What we've allowed to happen is that, and I alluded to this in my post, morality and money have been allowed to become intertwined. That is not the way that it should work. I purposely did not delve into the details of a plan or money for two reasons. One, I'm not and expert in medicine, nor am I an economist. Two, it is incumbent to make the decision that universal healthcare IS THE RIGHT THING TO DO. Make the decision that we are going to do it and then put the experts to work to GET THE FUCKING THING DONE.
And finally it is first and foremost a moral issue for another reason. In earlier posts I briefly touched on the fear mongering by Palin about "government death panels." When the Civil Rights Act was passed, it was passed because it was determined that for a society to abide the civil rights abuses and segregation of the time was to recognize that segregation was in effect the national policy of the United States. If we abide a system that denies a segment of society access to healthcare based on that segment's financial or economic status then I submit to you that we have set up a societal death panel. And that sir, is a moral issue.

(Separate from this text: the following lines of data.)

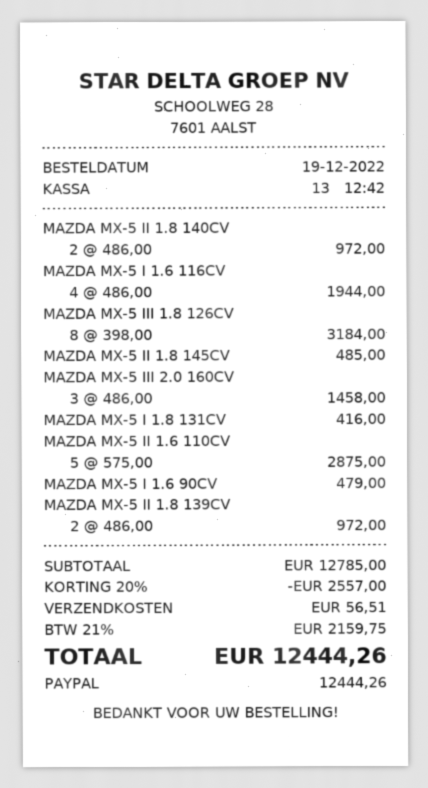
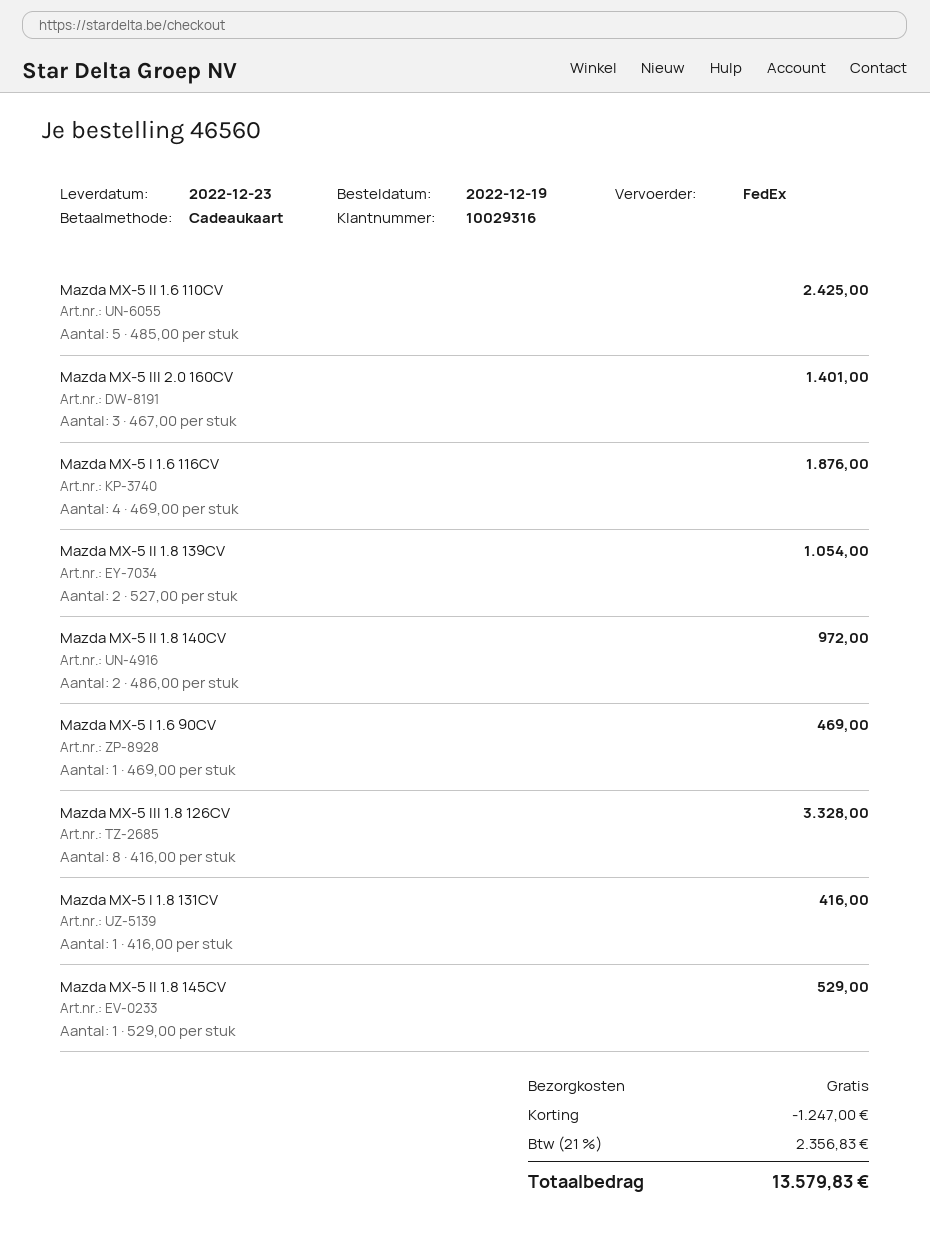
payment method: PayPal -> gift card
MAZDA MX-5 I 1.6 116CV: 4 x 486.00 = 1944.00 -> 4 x 469.00 = 1876.00
MAZDA MX-5 III 1.8 126CV: 8 x 398.00 = 3184.00 -> 8 x 416.00 = 3328.00
MAZDA MX-5 II 1.8 145CV: 1 x 485.00 = 485.00 -> 1 x 529.00 = 529.00
MAZDA MX-5 III 2.0 160CV: 3 x 486.00 = 1458.00 -> 3 x 467.00 = 1401.00
MAZDA MX-5 II 1.6 110CV: 5 x 575.00 = 2875.00 -> 5 x 485.00 = 2425.00
MAZDA MX-5 I 1.6 90CV: 1 x 479.00 = 479.00 -> 1 x 469.00 = 469.00
MAZDA MX-5 II 1.8 139CV: 2 x 486.00 = 972.00 -> 2 x 527.00 = 1054.00
discount: 2557.00 -> 1247.00
shipping: 56.51 -> 0.00
tax: 21% = 2159.75 -> 21% = 2356.83
total: 12444.26 -> 13579.83

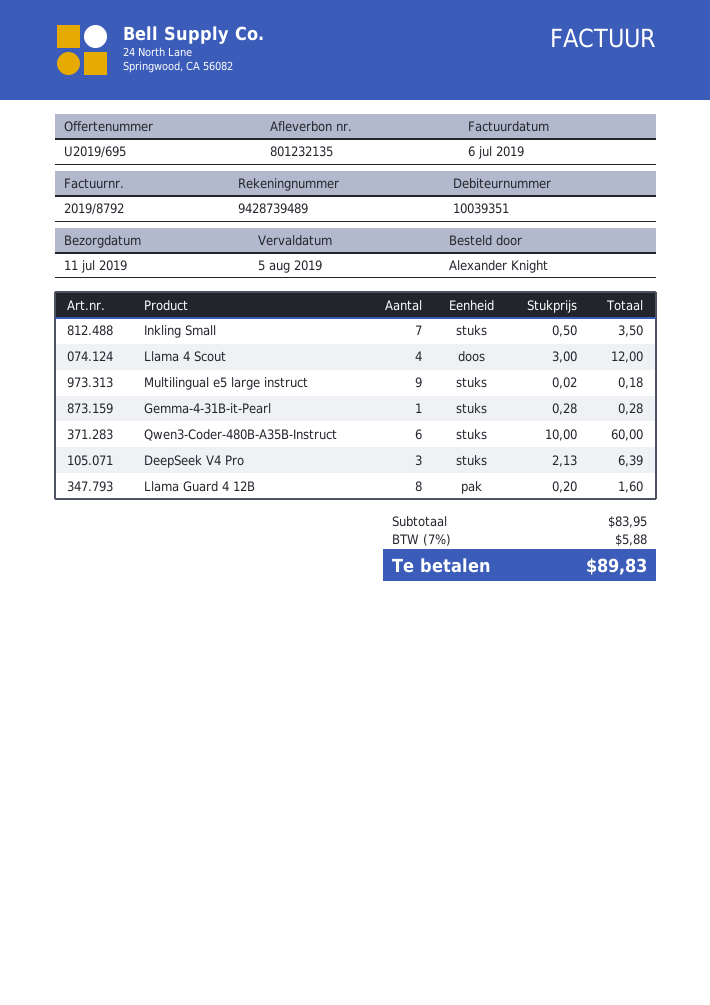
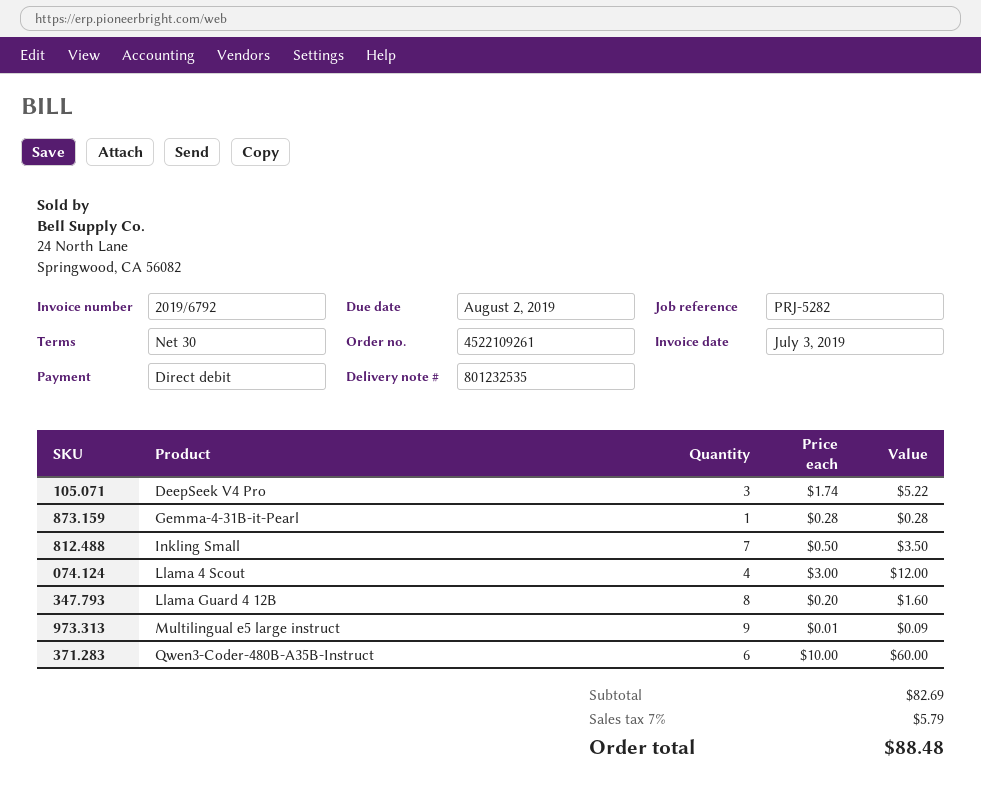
delivery note number: 801232135 -> 801232535
invoice number: 2019/8792 -> 2019/6792
invoice date: 2019-07-06 -> 2019-07-03
due date: 2019-08-05 -> 2019-08-02
Multilingual e5 large instruct: 9 x 0.02 = 0.18 -> 9 x 0.01 = 0.09
DeepSeek V4 Pro: 3 x 2.13 = 6.39 -> 3 x 1.74 = 5.22
subtotal: 83.95 -> 82.69
tax: 7% = 5.88 -> 7% = 5.79
total: 89.83 -> 88.48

When I wrote that it was equally an issue of money I meant that, as you wrote in your comment, we have allowed morality and money to become intertwined. Whenever a politician or average citizen speaks against fixing the health care system, they invariably mention how the cost would be prohibitive. Those people have allowed the monetary aspect to overtake the moral aspect. They know they have an audience for such comments because of our current bad economic situation. They speak about the cost issue because they know it will allow them to skip over the morality issue.

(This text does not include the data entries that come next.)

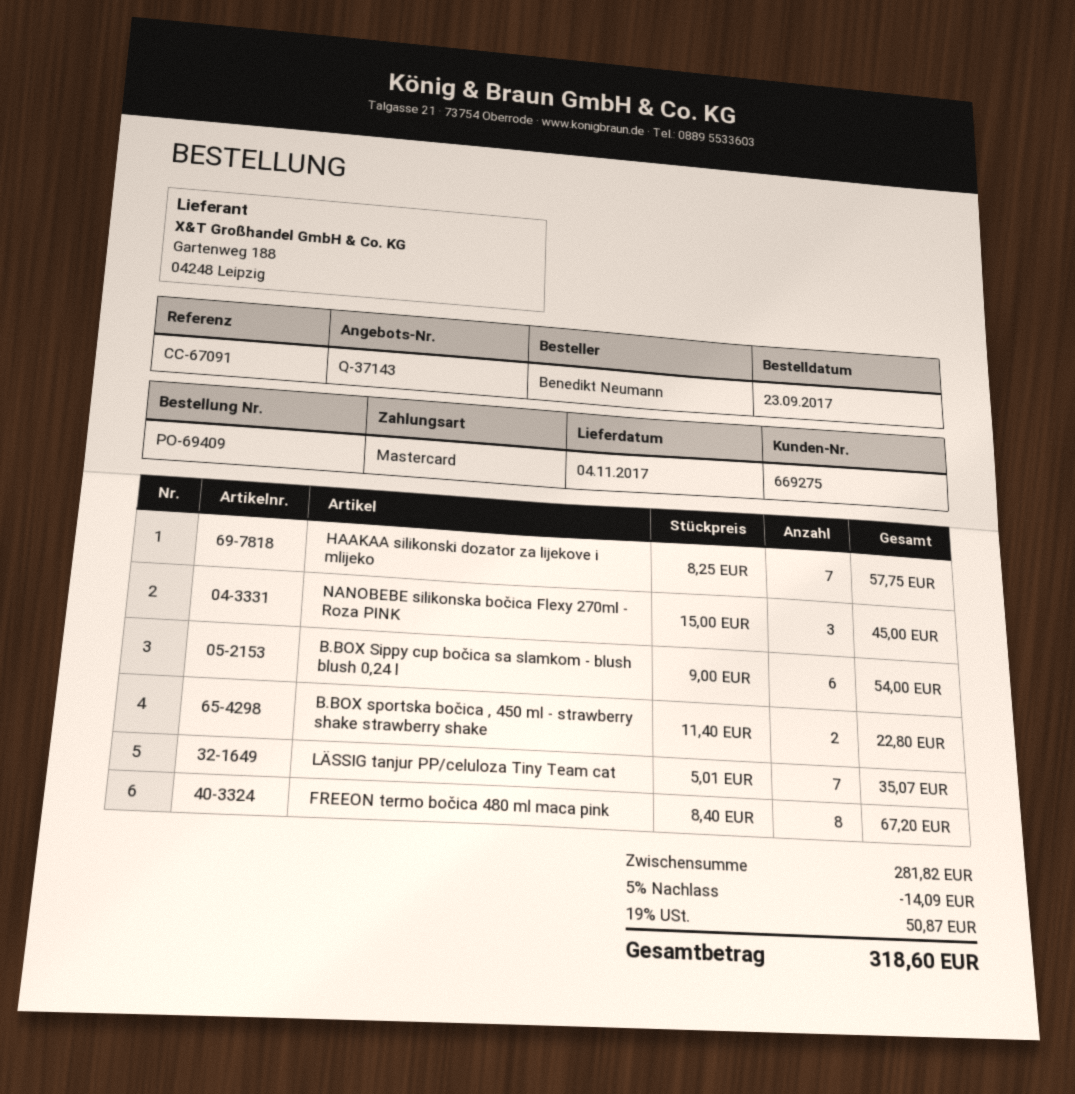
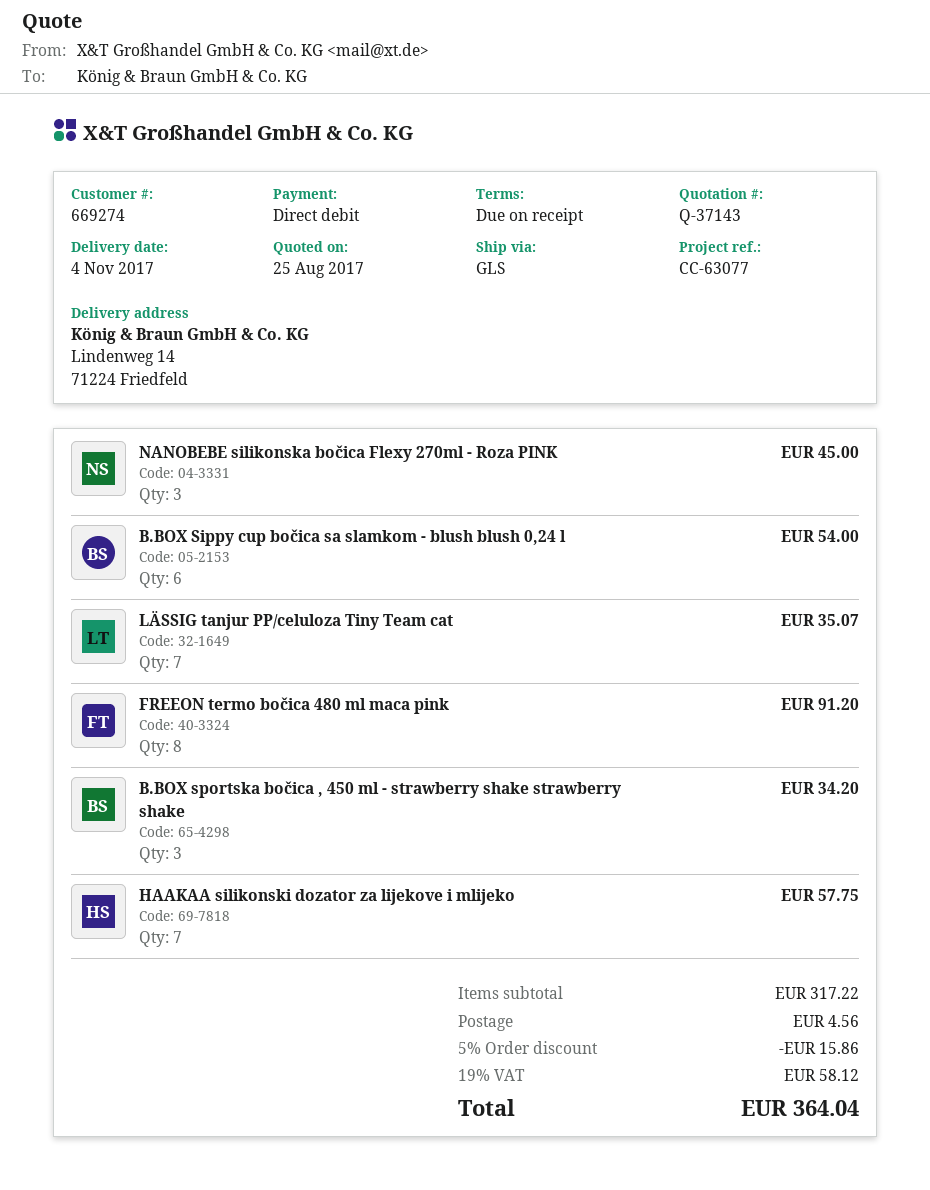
customer number: 669275 -> 669274
reference: CC-67091 -> CC-63077
payment method: Mastercard -> direct debit
B.BOX sportska bočica , 450 ml - strawberry shake strawberry shake: 2 for 22.80 -> 3 for 34.20
FREEON termo bočica 480 ml maca pink: 8 for 67.20 -> 8 for 91.20
subtotal: 281.82 -> 317.22
discount: 5% = 14.09 -> 5% = 15.86
shipping: none -> 4.56
tax: 19% = 50.87 -> 19% = 58.12
total: 318.60 -> 364.04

ReplyDeleteMany citizens don't have health problems so the current system is not a problem for them. Many of those same citizens may, however, have financial problems. They are the ones that the politicians who are against universal health care see as their constituency. Unfortunately, human nature often places morality below financial constraints.
Agree. Just one of the many scare tactics. Money, Socialism, death panels, no choice about your own medical care. Keep em scared.